Mejia enrolled in the study two years ago and began monthly infusions in August. She doesn’t know if she’s currently getting a placebo or E2814, and will start receiving lecanemab in August 2024, she said. She has had no reactions to any infusions so far.
The circa three-hour process includes a blood test followed by an hourlong infusion and close observation. Mejia, who works as chief audit executive for Allstate, received the first three infusions in a medical van parked outside her residence. This month, she started getting them at home, under nurse supervision. Participants only are required to go to Advocate Lutheran for testing once a year.
Besides access to clinical trials, Advocate Memory Center provides treatment for Alzheimer’s and dementia. An early onset diagnosis is especially horrible for patients and their families, but having an explanation for their symptoms can provide some comfort, Gitelman said.
“Part of what we do is help people through the journey. We are there for them,” he said.
The progression of Alzheimer’s in Mejia’s family varies greatly: one of her uncles died of the disease in his mid-40s, her father at age 70.
Not everyone wants to find out if they carry the genetic mutation, Mejia said. “As a family member, everyone is on their own journey. Everybody chooses to find out their genetic status, or not find out, on their own timeline.”

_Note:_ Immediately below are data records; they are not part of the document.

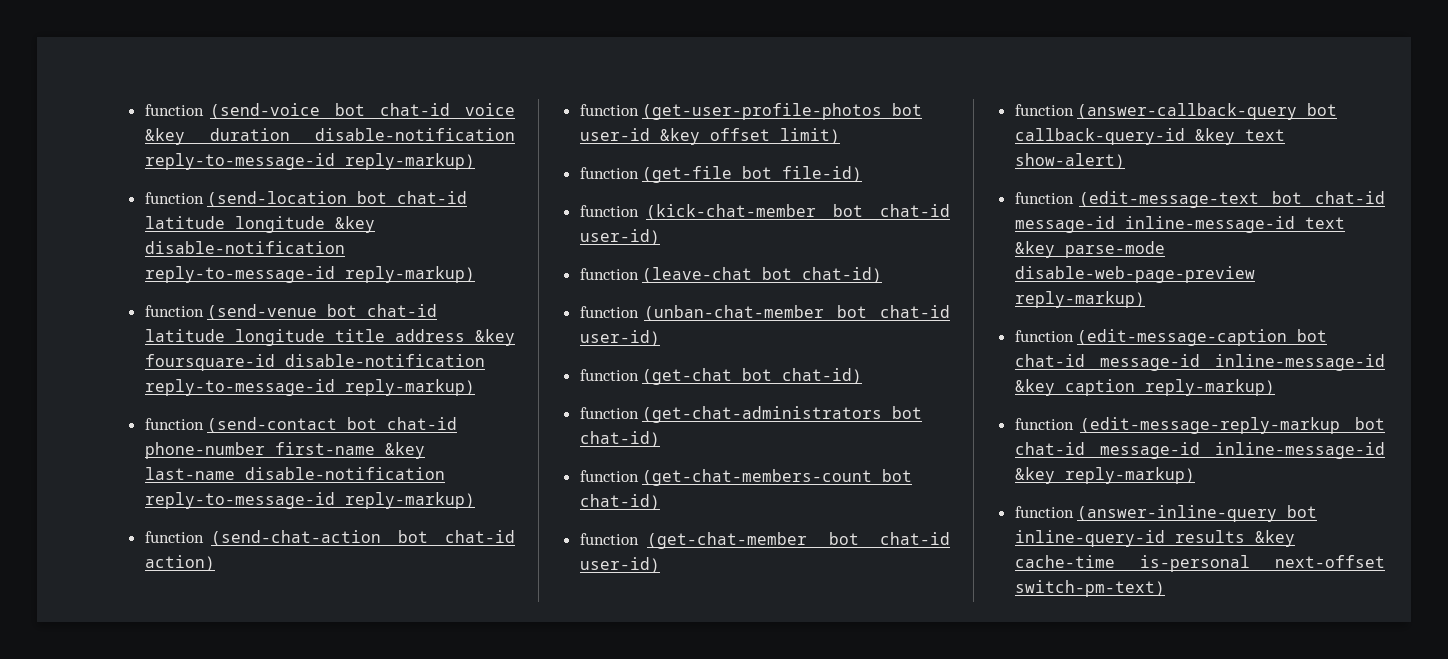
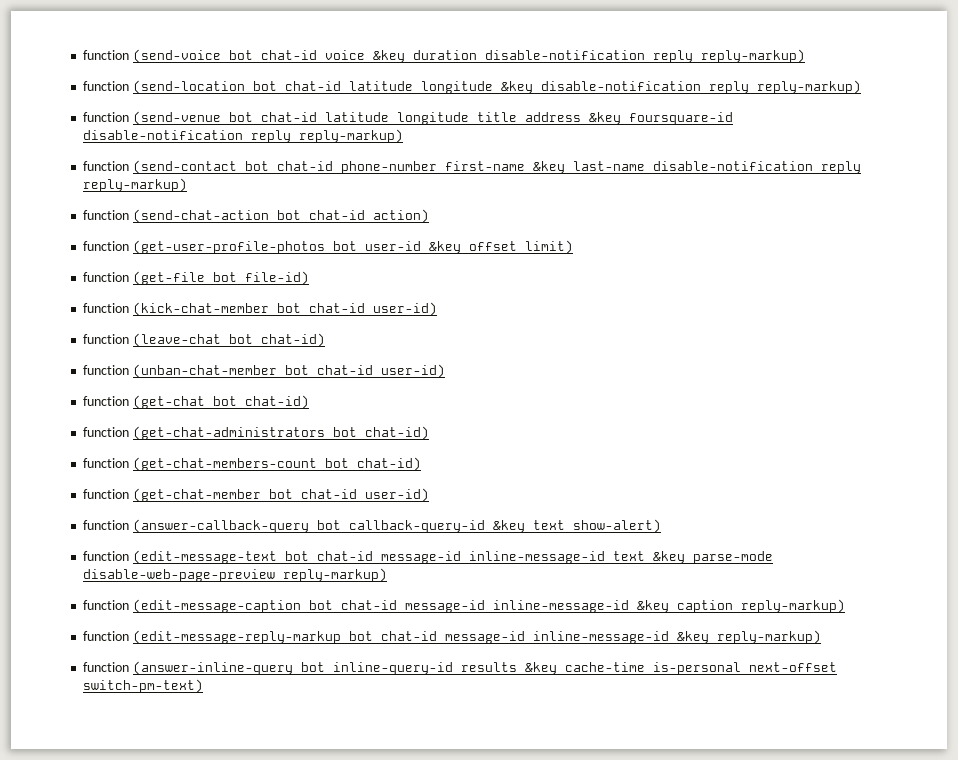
- function (send-voice bot chat-id voice &key duration disable-notification reply-to-message-id reply-markup)
+ function (send-voice bot chat-id voice &key duration disable-notification reply reply-markup)
- function (send-location bot chat-id latitude longitude &key disable-notification reply-to-message-id reply-markup)
+ function (send-location bot chat-id latitude longitude &key disable-notification reply reply-markup)
- function (send-venue bot chat-id latitude longitude title address &key foursquare-id disable-notification reply-to-message-id reply-markup)
+ function (send-venue bot chat-id latitude longitude title address &key foursquare-id disable-notification reply reply-markup)
- function (send-contact bot chat-id phone-number first-name &key last-name disable-notification reply-to-message-id reply-markup)
+ function (send-contact bot chat-id phone-number first-name &key last-name disable-notification reply reply-markup)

While genetic testing gave Mejia and her family some clarity about the future, there are still many unknowns about what will happen and when.
She and her husband have begun focusing on long-term financial planning for their family, such as future costs for Mejia’s care.
“We made a choice to plan and really embrace life where we are,” said Mejia. “We don’t wait until we are retired to make decisions.”
There is also the question of whether her children have inherited the mutation. If they find out, they could choose to participate in clinical trials as early as age 18, she said.
For now, Mejia’s focus is on having as much time with her family as possible. An avid treadmill runner, she takes care of her physical health — which studies have shown can reduce the risk of getting Alzheimer’s and dementia — and her mental health, with enough sleep and stress management, she said.“I had a wonderful, amazing father. Even during the times that were really difficult at the end, when he didn’t really remember us … it didn’t really erase the wonderful memories that we have,” she said. “I hope my children can have the same great memories of me.”